Война за океан. Николай Павлович Задорнов
«Я тут должен ко всему привыкать! Но что же дальше будет? Что я еще услышу?» Он знал крепкий свой характер и решил, что цыплят по осени считают. Кто другой смог бы быстро доставить на голодный и ограбленный пост провиант: свежее мясо, свиней живых и обмундирование?
Петров прятал сбитые в кровь греблей руки при Невельском из гордости, не желая показать ему, как выполнял его приказание, чего это стоило.
– Николай Константинович плавает очень хорошо, – заговорил Парфентьев. – Да как-то ловко. Я так не умею. А как шъемку чишто ведет! Мы дружно ш им жили. Я поварил. «Это тебе не шынок?» – шпрашивали гиляки.
– Рыба не ждала – пошла. Вон как ее слыхать! – воскликнул Конев.
– Все в командировках! И бочек у нас нет, – ответил Невельской. – Как мы ее будем хранить? На ветру вялить?
– Мало важности, что мичмана и поручик в командировках! – сказал Подобин.
– Соль у нас есть. Можно в кадки долбленые, – заметил Кир.
– Пусть бы Парфентьев артель составил, – продолжал Конев, – матрос будет грести на лову, а как закидывать – не знает. Привык к казенному пайку.
– Послушайте нас, Геннадий Иванович! – подтвердил Конев.
Невельской подумал, что в самом деле его отважные мальчики-офицеры бессильны без Кира, Семена, Березина и матросов. И люди эти не только исполнители, но, по сути, тоже хозяева дела. Все чаще они присутствовали при принятии важных решений и свободно подавали свой голос. Никогда не говорили лишнего, советы их верны, точны, они привыкают к здешней жизни быстрей офицеров. Бошняк – прекрасный юноша, смелый и энергичный. Но если бы не Семен, что бы он сделал на Ухтре?

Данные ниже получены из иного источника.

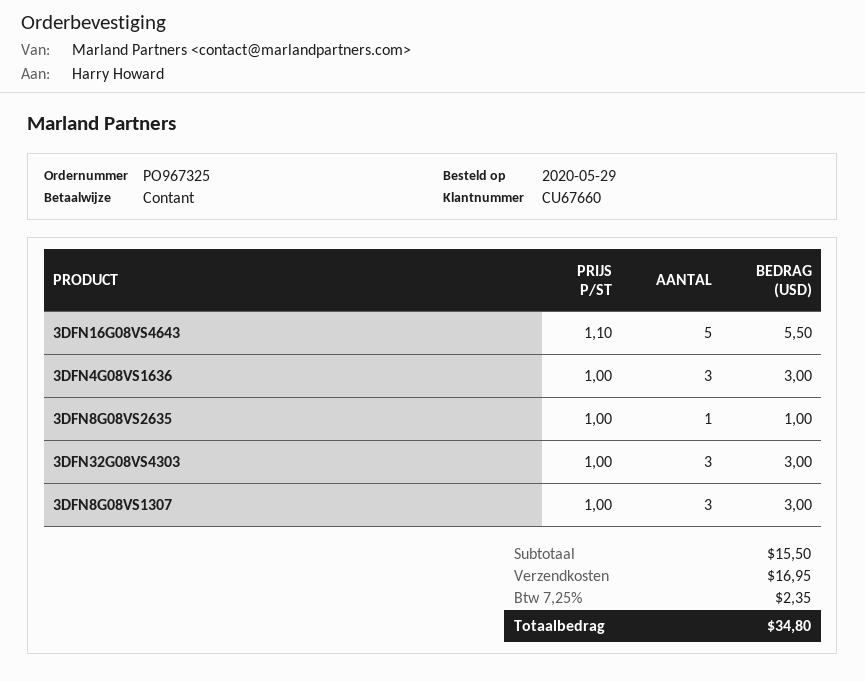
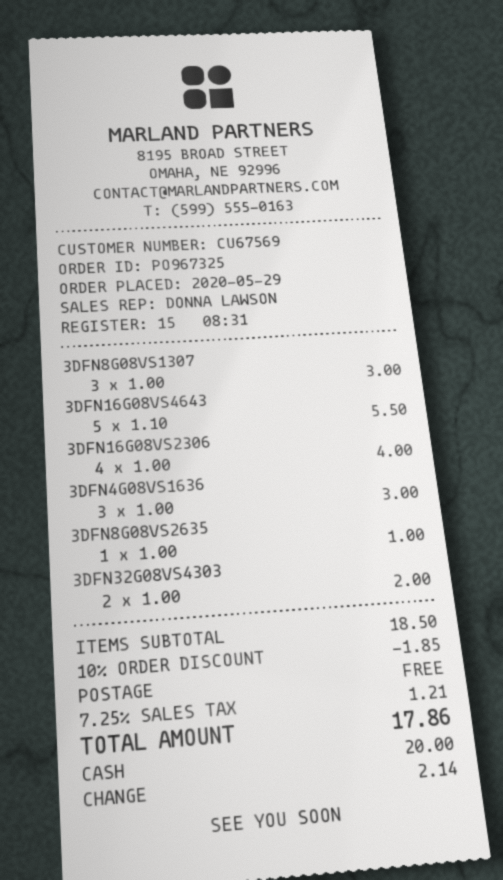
customer number: CU67660 -> CU67569
3DFN32G08VS4303: 3 x 1.00 = 3.00 -> 2 x 1.00 = 2.00
3DFN16G08VS2306: none -> 4 x 1.00 = 4.00
subtotal: 15.50 -> 18.50
discount: none -> 10% = 1.85
shipping: 16.95 -> 0.00
tax: 7.25% = 2.35 -> 7.25% = 1.21
total: 34.80 -> 17.86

– А как вы Николаевский пост нашли? – спросил капитан у Петрова.
– Нужника нет, – отвечал офицер. – За одно этого мерзавца Салова наказать надо! С Николая Константиновича спроса нет, он дитя.
– Вы находите?
– У вас в Николаевске заведено, ваше высокоблагородие, что команда по вечерам пляшет и веселится, а живут как? Пляшут, а женщины ходят в мороз сорокаградусный… Какое этот мерзавец право имел! Рук нет? Двадцать человек! Помещение отвратительное – сырость. И как новую казарму строят, мне не по душе.
– А вы взялись бы построить здесь город, если бы я назначил вас начальником поста?
– Во всяком случае, таких безобразий у меня не было бы. Вот вы просили прямо подавать свое мнение. Извольте!
Утром Конев зашел голый в реку, бил кетин и выбрасывал на берег, порол, ел икру и угощал товарищей.
– Большое богатство, Геннадий Иванович!
Завтракали икрой, ухой из кеты и кетой, жаренной на вертеле кусками.
– Из нее, как из свинины, обед. Правда? Сытно!
– Вон еще идет… Давай живо! – вскочил Подобин, оба матроса, босые, побежали на мель с палками. Кета пошла, вышибая столбы брызг, вилась, толкаясь тучной тушей о песок.
– Хрясь! – с восторгом кричал Конев.
Он думал, что хорошо бы женить Андриана на гилячке, завести кумовство с гиляками.